» Entries shown
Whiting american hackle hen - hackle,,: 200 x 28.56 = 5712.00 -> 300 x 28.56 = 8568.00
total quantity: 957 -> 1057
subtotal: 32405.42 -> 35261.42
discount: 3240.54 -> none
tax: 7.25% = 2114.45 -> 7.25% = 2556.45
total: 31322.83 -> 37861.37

--

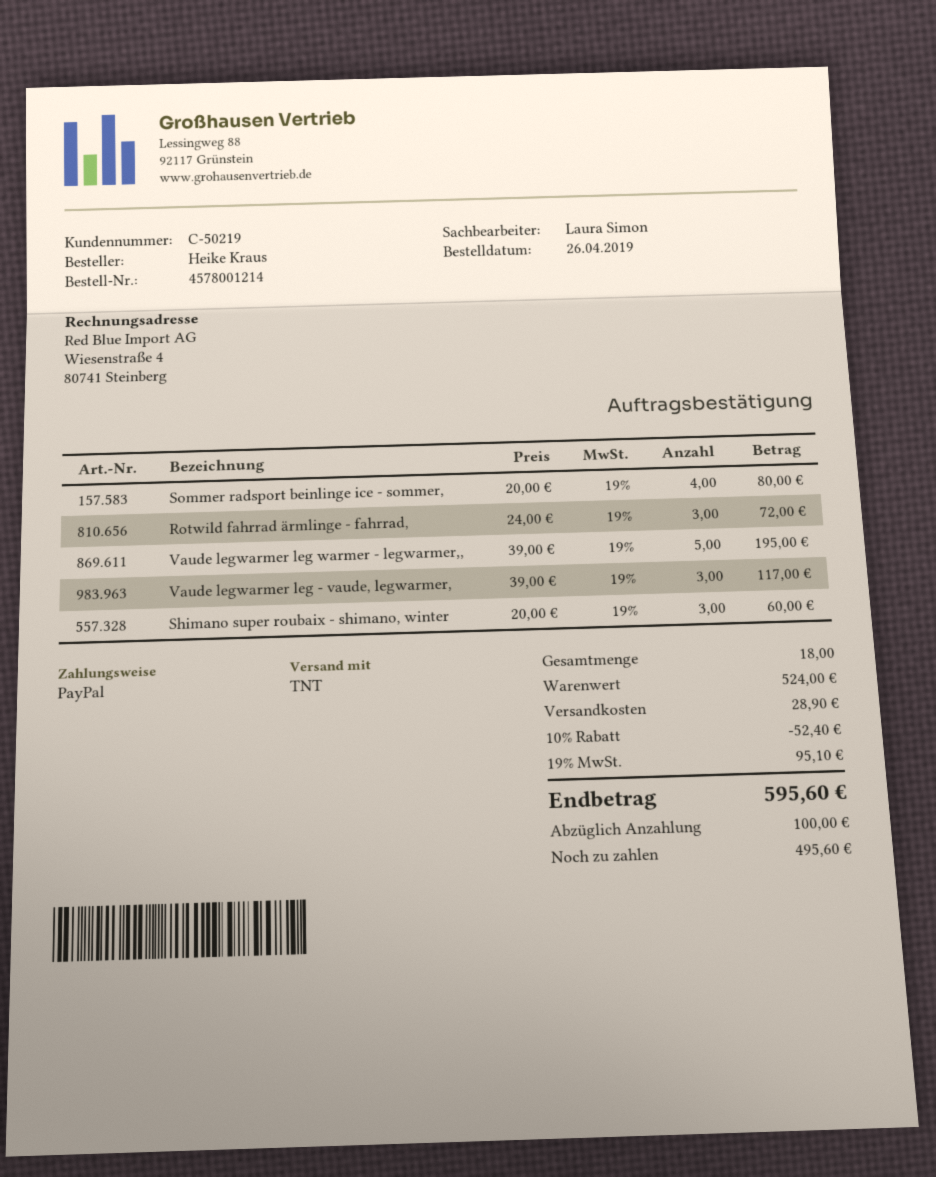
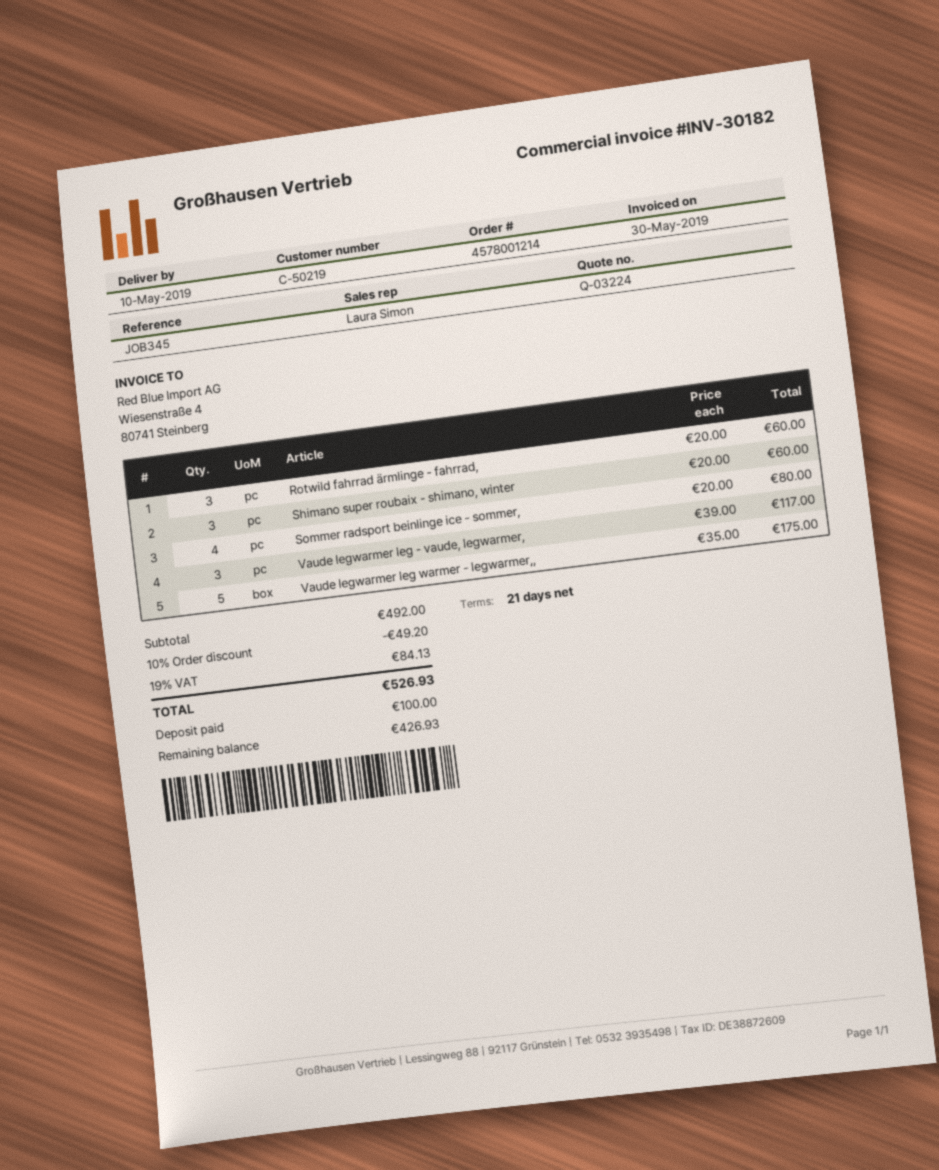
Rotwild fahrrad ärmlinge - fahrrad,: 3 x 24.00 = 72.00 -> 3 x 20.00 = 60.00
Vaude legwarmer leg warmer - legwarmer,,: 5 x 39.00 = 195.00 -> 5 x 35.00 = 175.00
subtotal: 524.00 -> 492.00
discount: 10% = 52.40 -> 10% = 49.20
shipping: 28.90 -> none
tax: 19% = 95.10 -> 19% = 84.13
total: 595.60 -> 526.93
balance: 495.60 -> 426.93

---

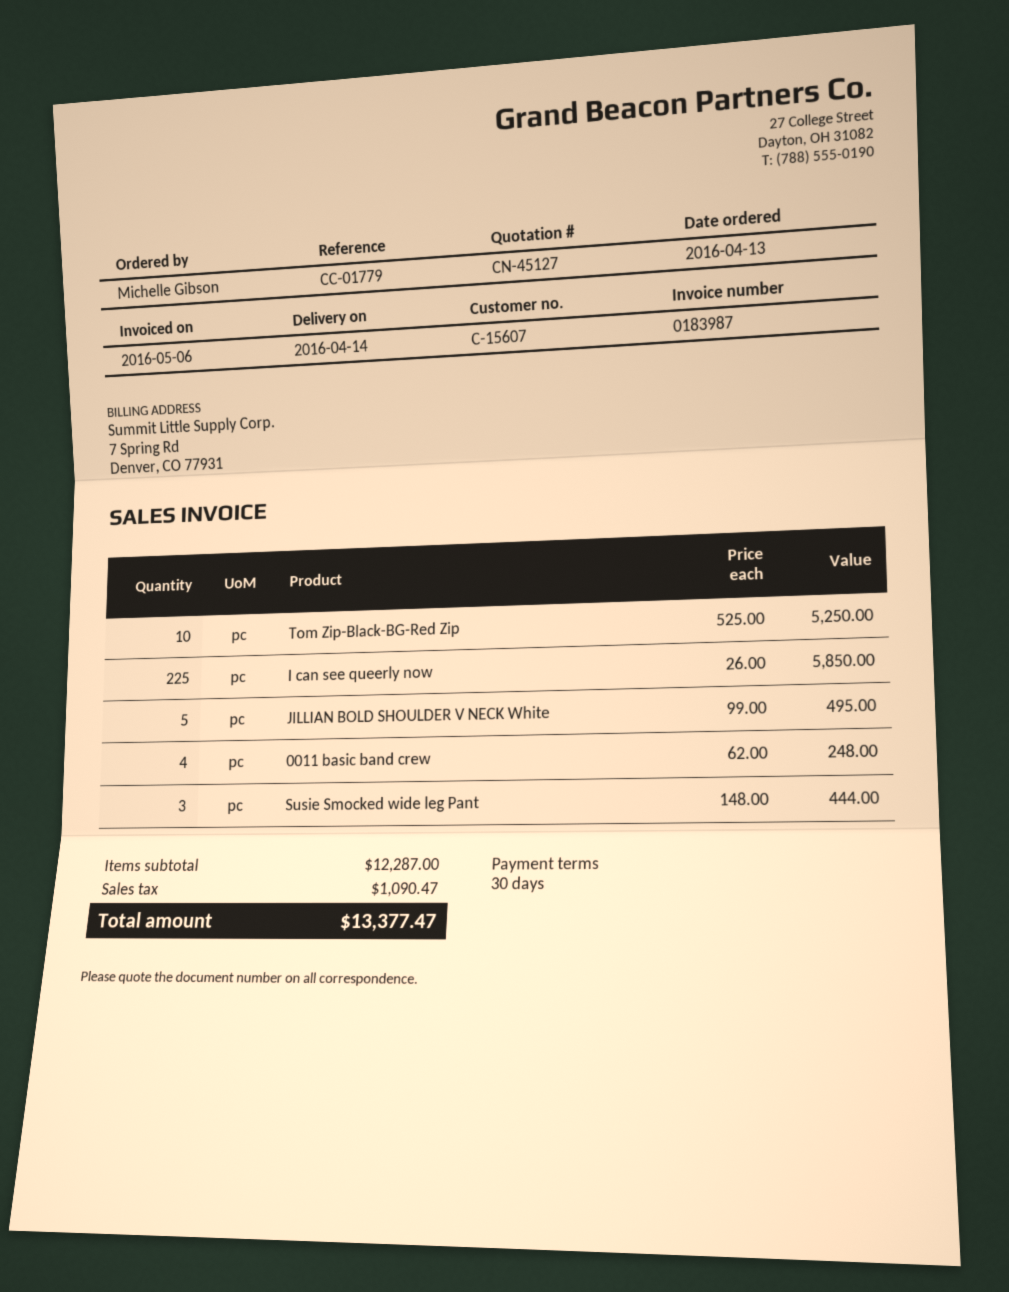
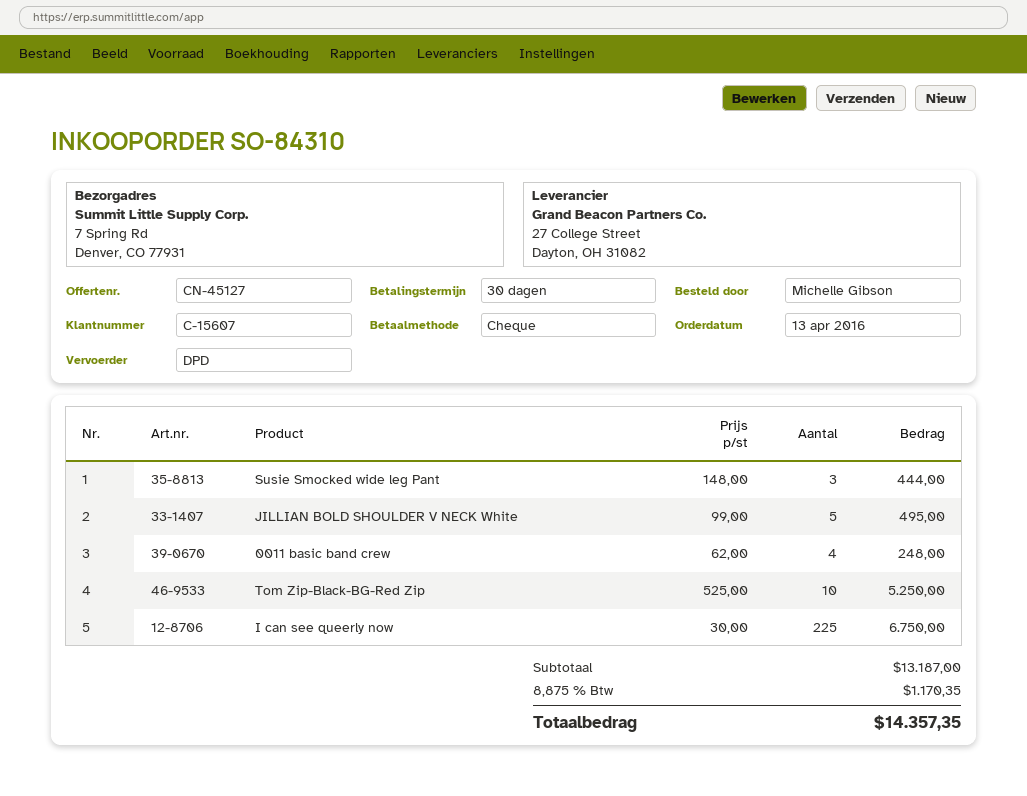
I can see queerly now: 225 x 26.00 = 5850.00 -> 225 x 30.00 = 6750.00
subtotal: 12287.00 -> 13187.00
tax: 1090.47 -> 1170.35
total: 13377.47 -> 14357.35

» Directions for this task
Extract from the listing above the lines between the line containing "shipping: 28.90 -> none" and the line containing "balance: 495.60 -> 426.93", keeping both of those lines. Output nothing else.

» Result of the exercise
shipping: 28.90 -> none
tax: 19% = 95.10 -> 19% = 84.13
total: 595.60 -> 526.93
balance: 495.60 -> 426.93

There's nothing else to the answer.